La discrimination sexiste est souvent profondément ancrée dans des attitudes patriarcales qui accordent un statut social plus élevé aux hommes. Mais les familles individuelles ne se conforment pas toutes de la même manière aux idées « traditionnelles » concernant le rôle des hommes et des femmes. La capacité des membres de la famille d’imposer leur préférence dans les prises de décisions (pouvoir de négociation) dépend partiellement des attitudes sociales et d’autres facteurs plus tangibles.

Les principaux déterminants de l’influence sont les suivants :

- > 1 - Le contrôle sur le revenu et les biens, en coulisse, le rapport des femmes avec le travail...

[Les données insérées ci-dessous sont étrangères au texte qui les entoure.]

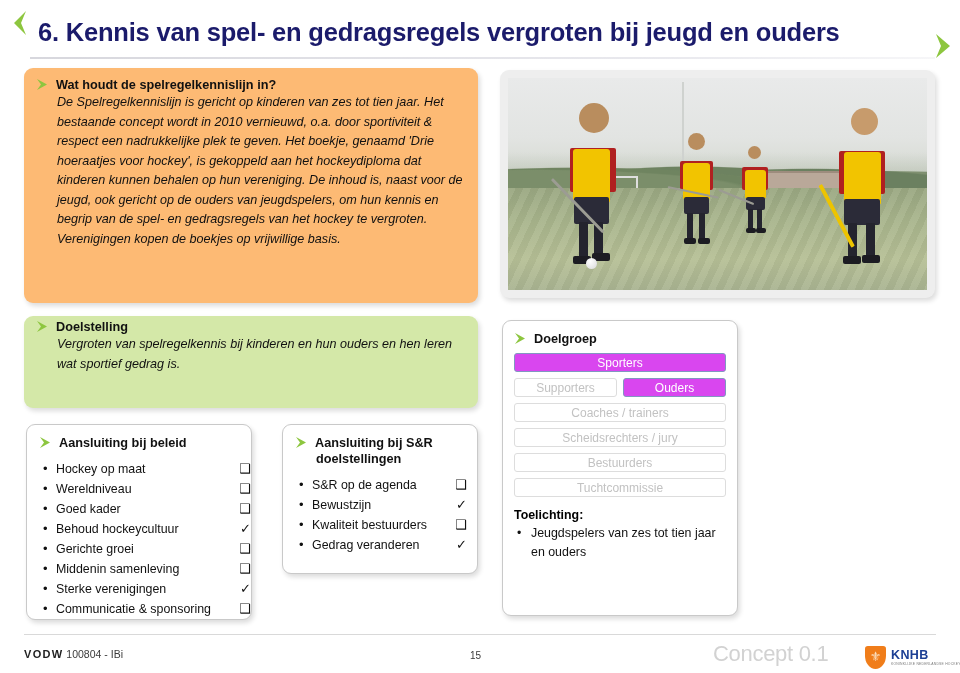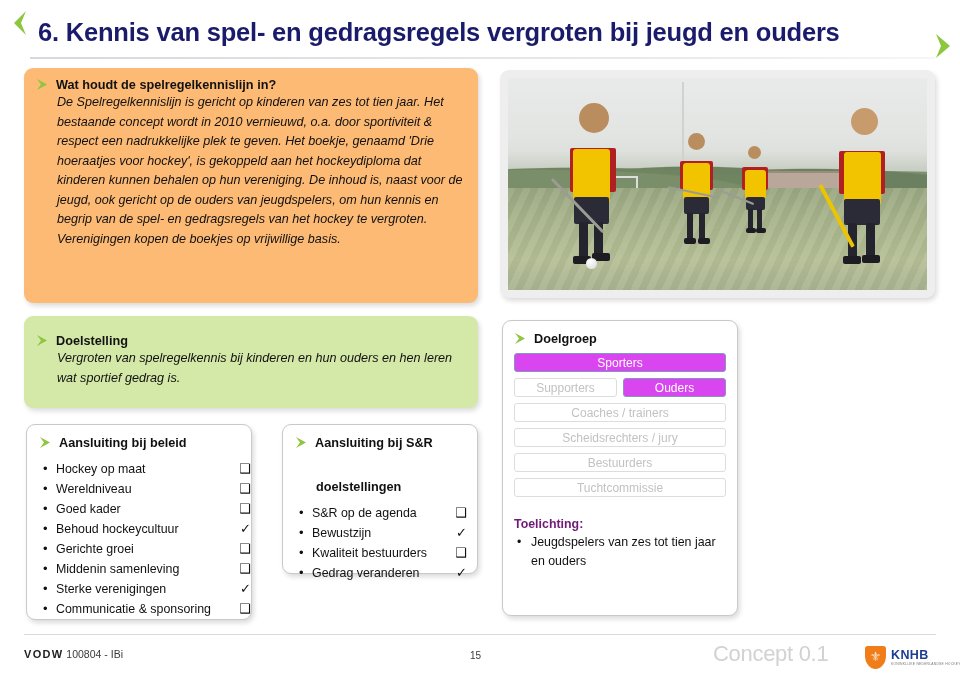"Doelstelling" #doelstelling-card { padding: 17px 14px 10px 12px -> 3px 14px 10px 12px }
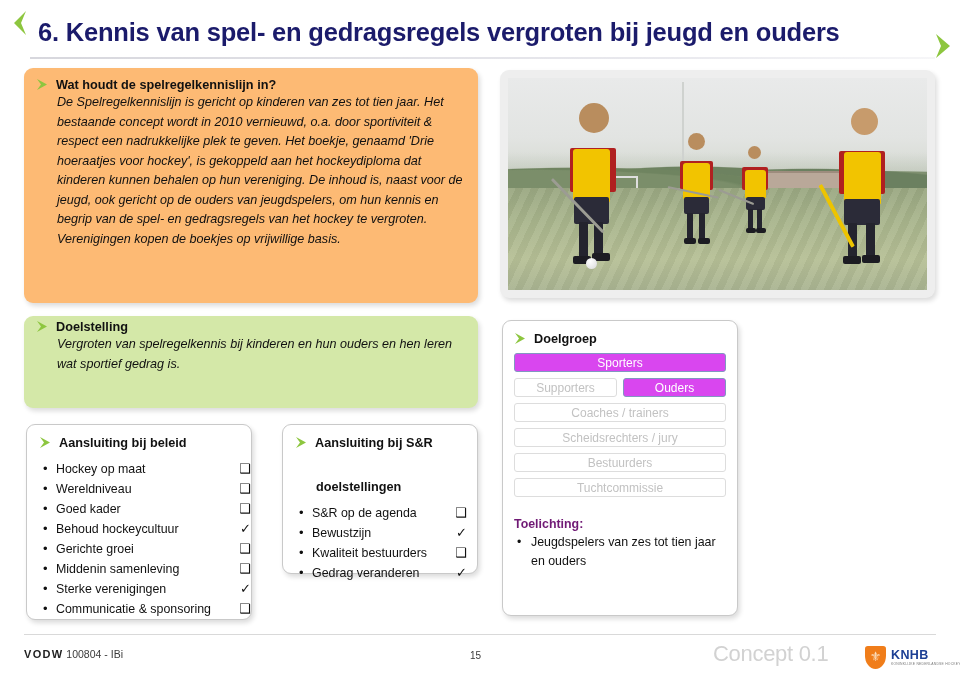"doelstellingen" #sr-card .card-heading .hang2 { margin-top: 28px -> none }
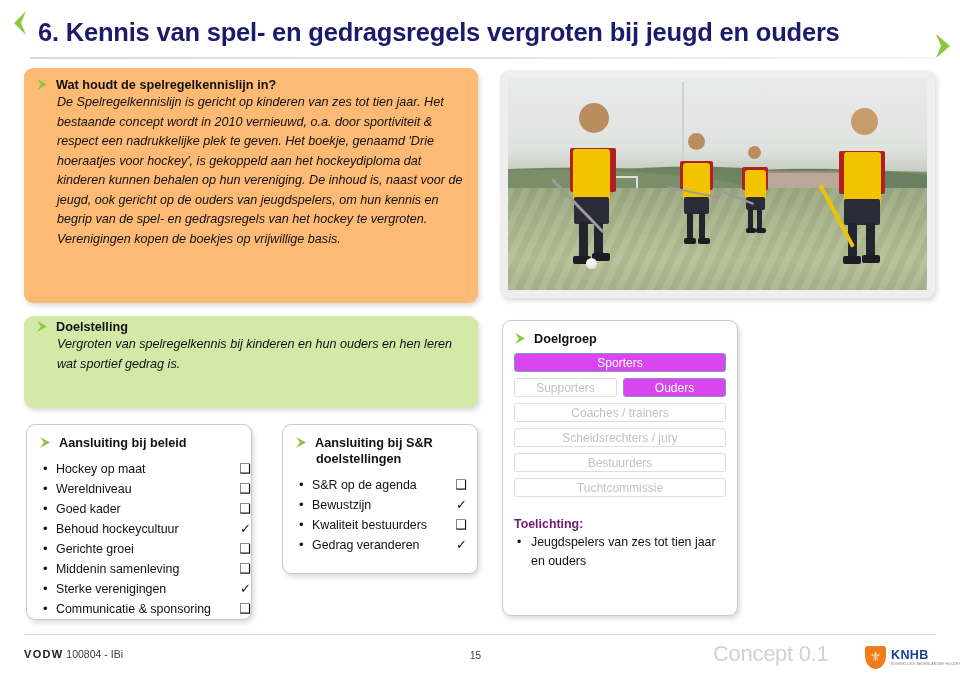"Toelichting:" .toelichting-title { color: #701a75 -> #000000; margin-top: 20px -> 11px }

Les membres de la famille qui contrôlent la majeure partie du revenu et des biens du ménage sont souvent ceux qui ont le plus de poids sur les décisions concernant l’utilisation de ces ressources pour la famille.
Tant dans les pays industrialisés que dans les pays en développement, les femmes sont toujours à la traîne en termes d’emploi, d’accès à la propriété et de gestion des biens.

- > 2 - La différence d’âge :
Le pouvoir de négociation dépend également de l’âge de la femme à l’époque de son mariage et de la différence d’âge entre une femme et son mari.

* En Asie du Sud, par exemple, les maris ont approximativement cinq ans de plus que leurs épouses; la différence passe à six ans en Afrique subsaharienne (à l’exclusion de l’Afrique australe).

* Dans le cas des mariages d’enfants (appelés union coutumière ou union avec une personne mineure, quand l’un des partenaires ou les deux sont âgés de moins de 18 ans), lorsque la différence d’âge entre les époux est extrême, le poids des tâches domestiques et des soins aux enfants limite considérablement les choix de vie des jeunes mariées et des mères adolescentes.

- > 3 - Le niveau d’éducation :

Les conclusions d’une étude menée dans 40 pays en développement révèlent que, en moyenne, les hommes passent plus de temps sur les bancs de l’école que les femmes.

* C’est en Asie du Sud, où les hommes passent en moyenne 2,5 ans de plus à l’école que les femmes, que l’écart est le plus profond, le chiffre diminuant à 1,3 an en Afrique subsaharienne et à 1 an en Amérique latine et dans les Caraïbes. Ces écarts entre les hommes et les femmes peuvent renforcer les inégalités au sein du couple et expliquer pourquoi les femmes restent désavantagées.